Pemilik Dhuro Akuatik Club (DAC) Bangkalan, Felayanti, menegaskan klub di Madura tidak sepakat dengan kebijakan tersebut. Sebab, biaya pembinaan selama ini sudah cukup besar.
BACA JUGA: DPD PAN Bangkalan Gelar Tasyakuran HUT ke-28 dan Santunan Anak Yatim
“Seharusnya pusat membantu daerah yang sudah membina atlet, bukan malah meminta iuran setiap tahun,” tegas Felayanti, Senin 24 Agustus 2026.
Menurutnya, pembinaan tidak hanya soal latihan. Klub juga menanggung biaya pelatih, perlengkapan, transportasi, kejuaraan hingga kebutuhan pendukung lainnya.

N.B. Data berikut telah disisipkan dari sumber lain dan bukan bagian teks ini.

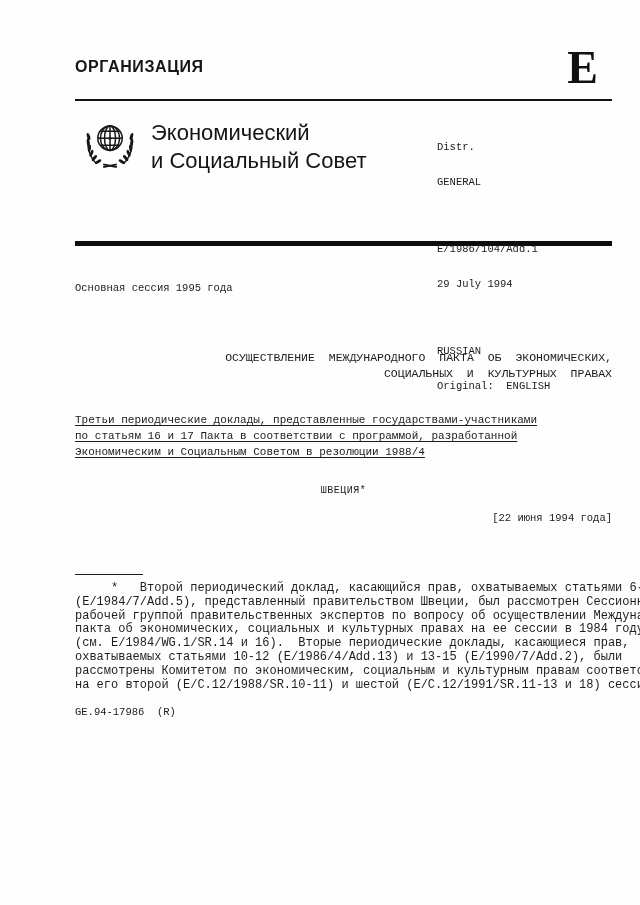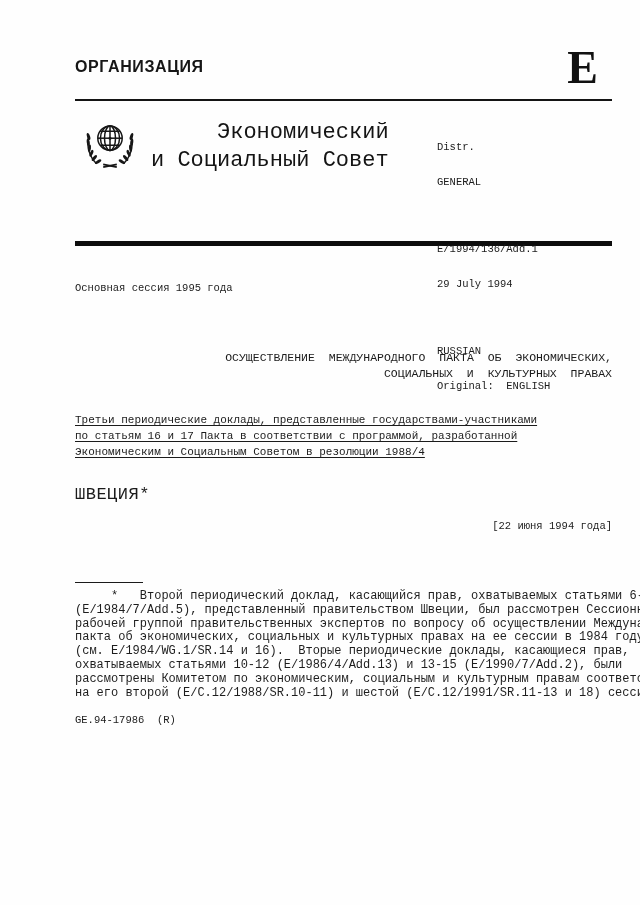--- a/index.html
+++ b/index.html
@@ -44,11 +44,10 @@
   .emblem { position: absolute; left: 6px; top: 2px; width: 58px; height: 62px; }
   .council {
     position: absolute; left: 76px; top: 8px;
-    font-family: Liberation Mono, monospace;
+    font-family: Liberation Sans, sans-serif;
     font-size: 22px;
     line-height: 1.25;
     color: #141414;
-    text-align: right;
   }
   .distr {
     position: absolute; left: 362px; top: 8px;

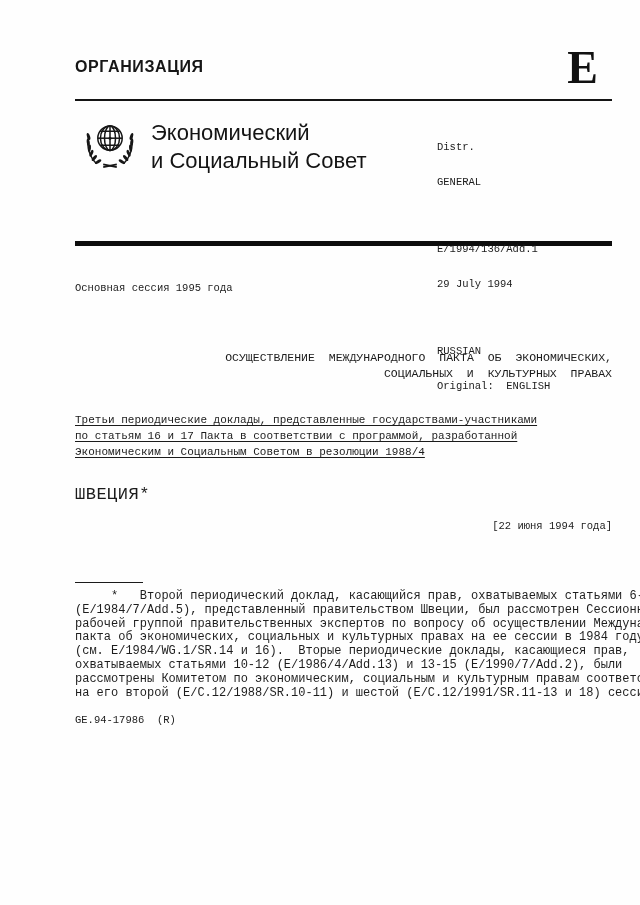--- a/index.html
+++ b/index.html
@@ -150,7 +150,7 @@
       <div>Distr.</div>
       <div>GENERAL</div>
       <div class="gap"></div>
-      <div>E/1994/136/Add.1</div>
+      <div>E/1986/104/Add.1</div>
       <div>29 July 1994</div>
       <div class="gap"></div>
       <div>RUSSIAN</div>

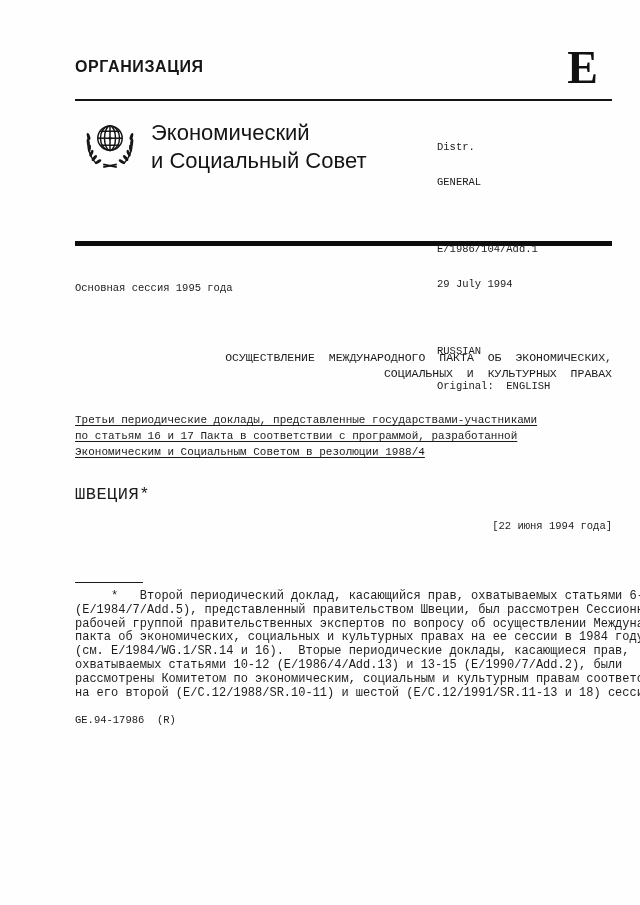--- a/index.html
+++ b/index.html
@@ -78,7 +78,7 @@
     text-decoration: underline; text-underline-offset: 2px;
   }
 
-  .country { margin-top: 25px; font-size: 17px; letter-spacing: 0.5px; }
+  .country { margin-top: 25px; text-align: center; font-size: 10px; letter-spacing: 0.5px; }
 
   .date-line { margin-top: 16px; text-align: right; font-size: 10.5px; }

“Kalau klub terus dibebani, bagaimana pembinaan atlet di daerah bisa berkembang? Jangan sampai klub yang mencetak atlet justru semakin berat,” ujarnya.
Penolakan sebelumnya juga disuarakan puluhan klub akuatik di Jawa Timur. Mereka mempersoalkan iuran registrasi dan keanggotaan bagi atlet, pelatih, serta klub.
BACA JUGA: Ketua Kopri PMII UTM Desak Perlindungan Anak Diperkuat
Sedikitnya 55 klub atau perkumpulan akuatik di Jawa Timur menyatakan keberatan. Kini, Madura Raya turut menyoroti minimnya sosialisasi dan manfaat konkret dari iuran tersebut.
Felayanti menilai persoalan ini bukan sekadar nominal, melainkan soal keberpihakan terhadap pembinaan akar rumput. Ia meminta federasi lebih mengutamakan dukungan bagi klub daerah.
“Jangan hanya datang ketika atlet sudah berprestasi. Klub di daerah yang membina dari awal. Kalau ingin prestasi nasional kuat, fondasi daerah harus diperkuat, bukan dibebani,” pungkasnya.